## THE TASK
Please repeat the lines below exactly. Begin with the line containing "- I'm an Undergraduate student" and go on through the line containing "California Los Angeles.".

## RECORDS FOR THIS TASK

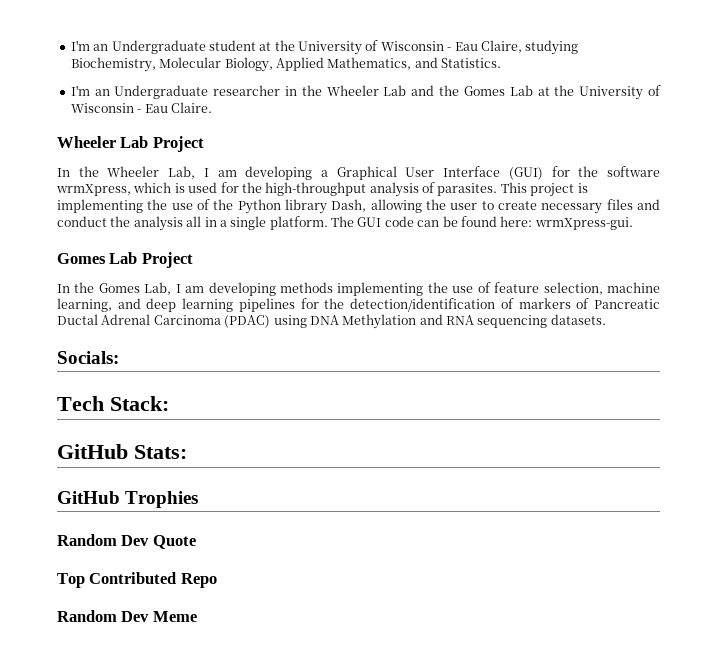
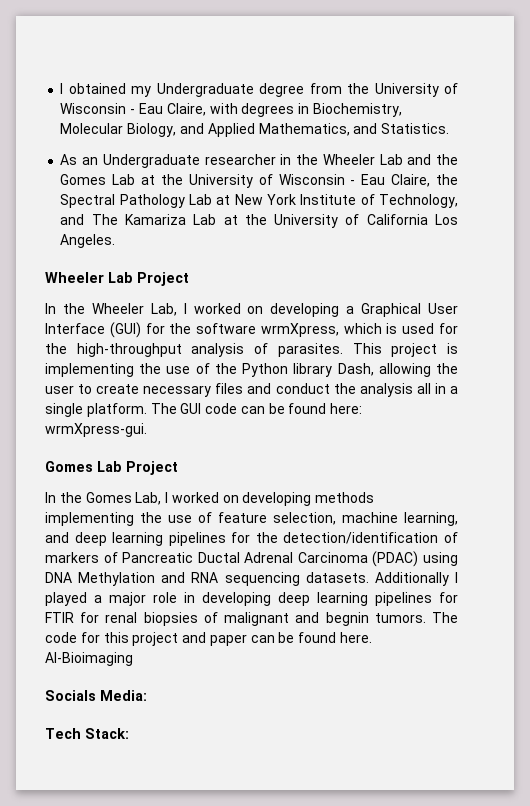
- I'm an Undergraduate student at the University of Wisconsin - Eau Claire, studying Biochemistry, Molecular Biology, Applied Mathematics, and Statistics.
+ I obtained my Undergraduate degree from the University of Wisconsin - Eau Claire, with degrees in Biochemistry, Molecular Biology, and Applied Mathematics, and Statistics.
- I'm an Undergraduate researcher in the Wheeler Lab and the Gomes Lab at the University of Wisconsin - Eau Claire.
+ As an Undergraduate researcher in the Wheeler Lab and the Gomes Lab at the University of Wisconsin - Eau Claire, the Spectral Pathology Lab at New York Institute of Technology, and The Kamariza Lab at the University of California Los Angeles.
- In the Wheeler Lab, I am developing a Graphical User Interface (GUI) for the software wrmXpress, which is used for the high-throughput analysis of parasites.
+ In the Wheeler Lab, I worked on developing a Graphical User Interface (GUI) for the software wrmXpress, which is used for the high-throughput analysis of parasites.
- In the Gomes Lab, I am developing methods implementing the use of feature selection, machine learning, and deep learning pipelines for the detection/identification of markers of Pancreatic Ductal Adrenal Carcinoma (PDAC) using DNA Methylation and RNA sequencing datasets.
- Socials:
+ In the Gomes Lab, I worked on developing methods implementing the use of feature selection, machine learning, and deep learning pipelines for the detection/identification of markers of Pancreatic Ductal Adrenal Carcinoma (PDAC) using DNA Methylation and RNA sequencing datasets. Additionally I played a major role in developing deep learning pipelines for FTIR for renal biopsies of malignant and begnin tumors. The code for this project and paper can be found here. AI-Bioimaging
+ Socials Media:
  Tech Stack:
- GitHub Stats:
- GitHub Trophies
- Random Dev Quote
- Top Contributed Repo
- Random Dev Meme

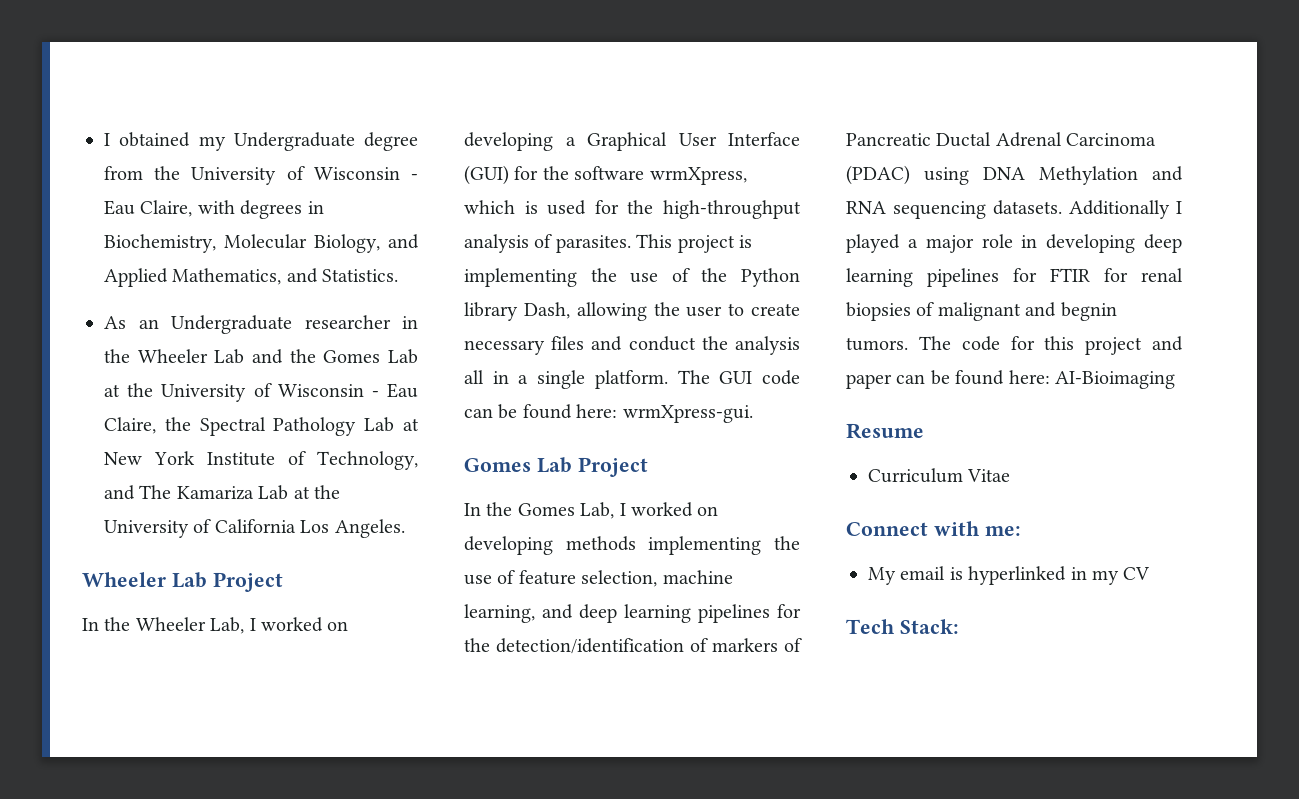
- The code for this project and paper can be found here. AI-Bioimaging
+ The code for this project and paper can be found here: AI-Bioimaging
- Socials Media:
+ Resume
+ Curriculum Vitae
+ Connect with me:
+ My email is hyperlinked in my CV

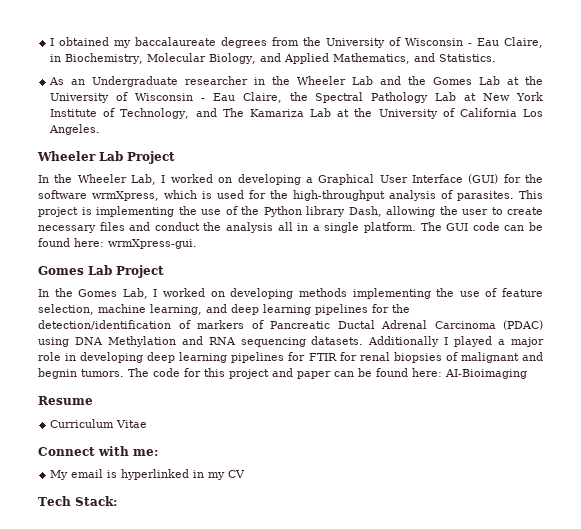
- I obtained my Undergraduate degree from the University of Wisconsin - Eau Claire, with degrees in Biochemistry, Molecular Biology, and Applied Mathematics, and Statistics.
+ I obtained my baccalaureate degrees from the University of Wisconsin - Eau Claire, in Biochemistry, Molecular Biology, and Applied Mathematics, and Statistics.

==

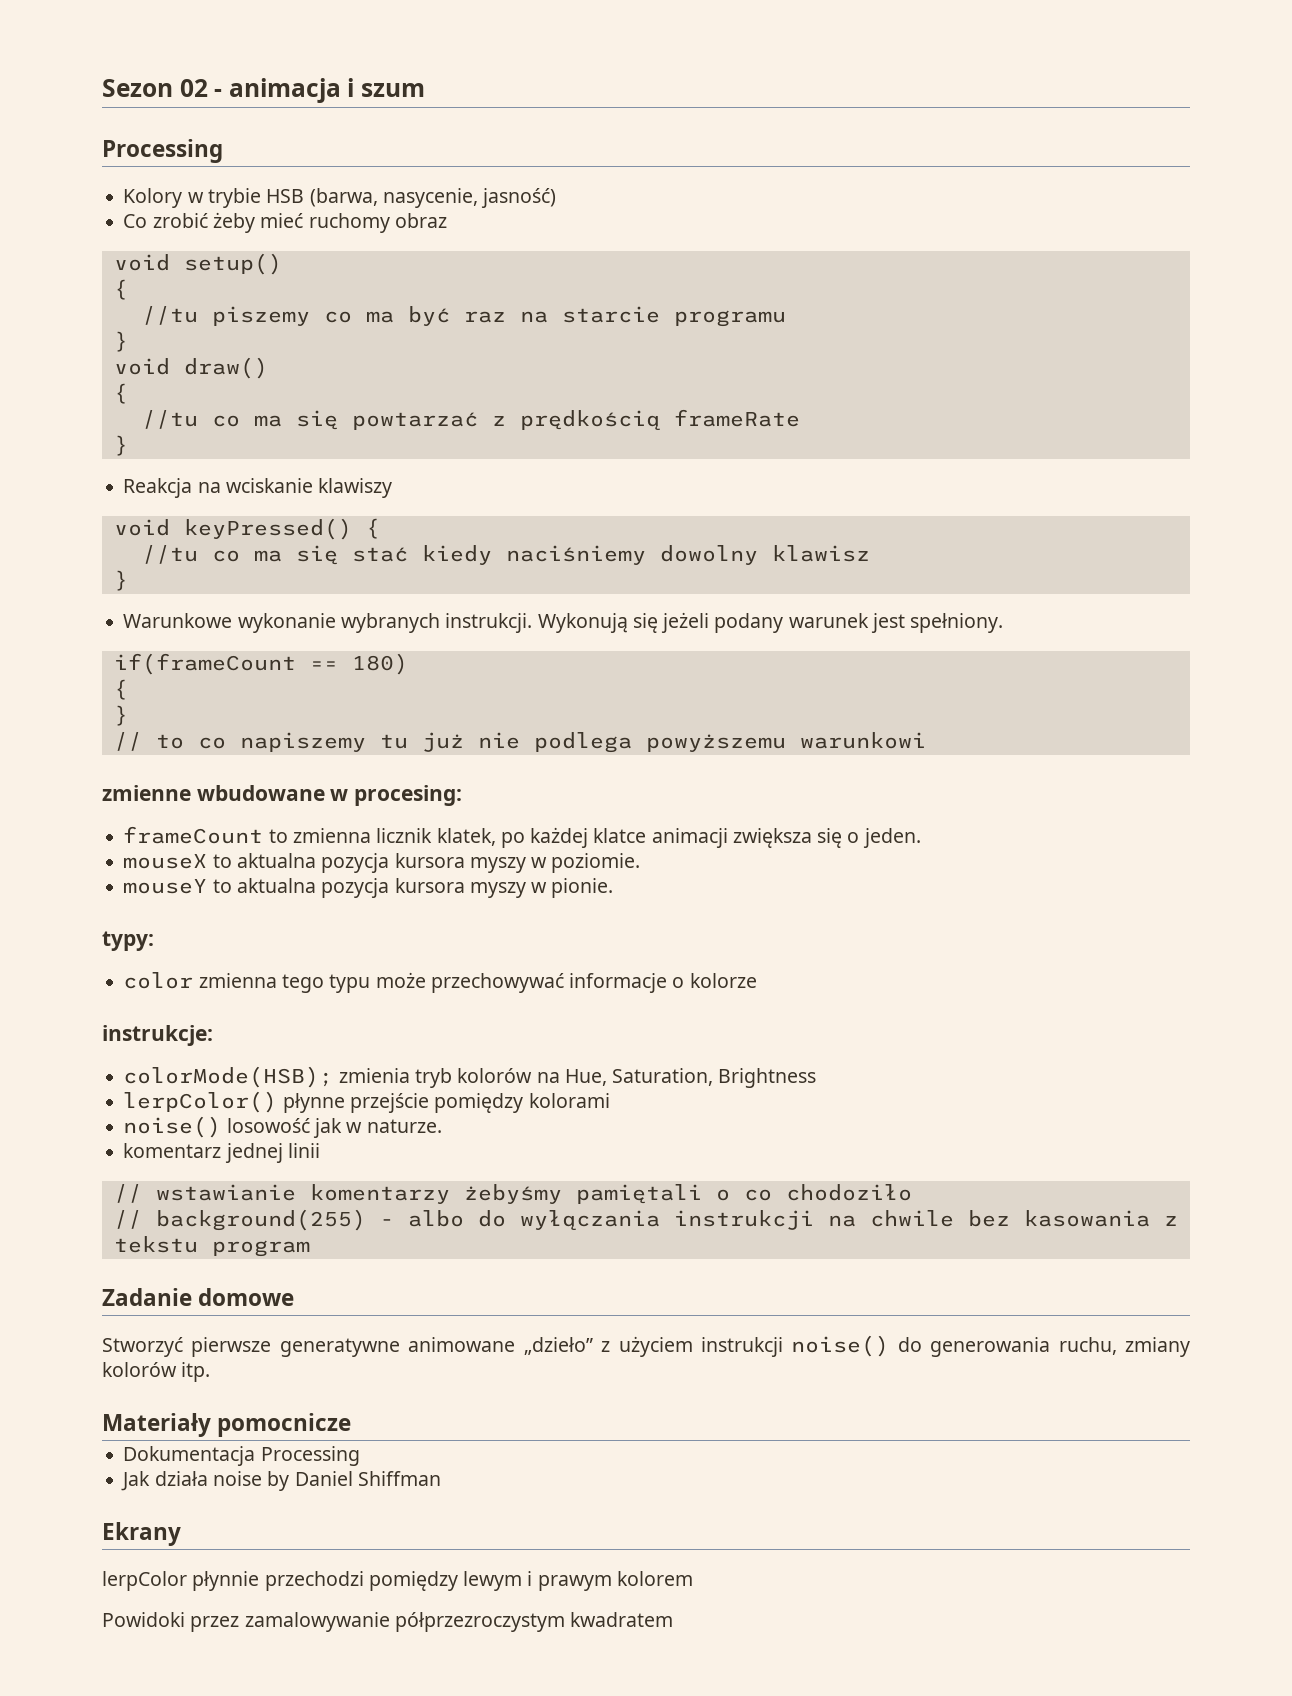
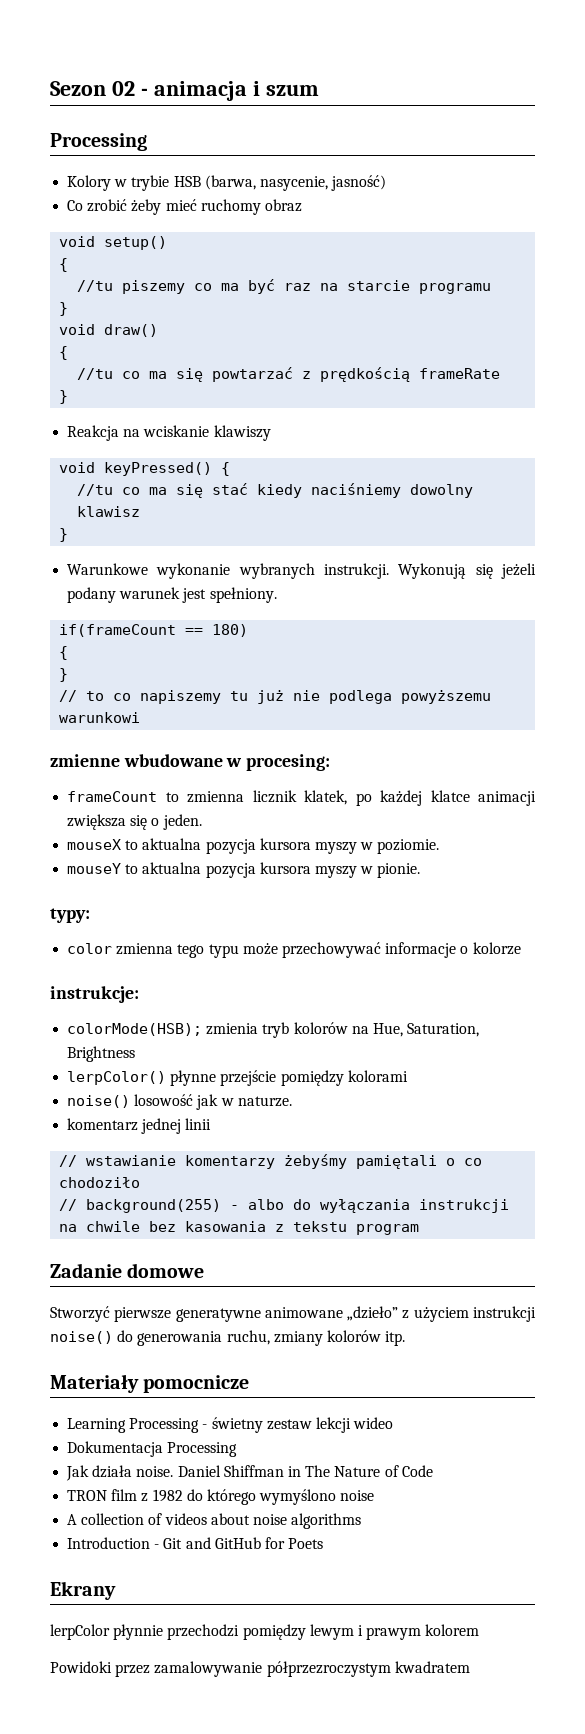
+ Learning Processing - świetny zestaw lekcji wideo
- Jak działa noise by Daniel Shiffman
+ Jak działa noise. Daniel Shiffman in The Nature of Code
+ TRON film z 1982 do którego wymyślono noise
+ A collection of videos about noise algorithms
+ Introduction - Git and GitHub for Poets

## ANSWER FOR THIS EXERCISE
- I'm an Undergraduate student at the University of Wisconsin - Eau Claire, studying Biochemistry, Molecular Biology, Applied Mathematics, and Statistics.
+ I obtained my Undergraduate degree from the University of Wisconsin - Eau Claire, with degrees in Biochemistry, Molecular Biology, and Applied Mathematics, and Statistics.
- I'm an Undergraduate researcher in the Wheeler Lab and the Gomes Lab at the University of Wisconsin - Eau Claire.
+ As an Undergraduate researcher in the Wheeler Lab and the Gomes Lab at the University of Wisconsin - Eau Claire, the Spectral Pathology Lab at New York Institute of Technology, and The Kamariza Lab at the University of California Los Angeles.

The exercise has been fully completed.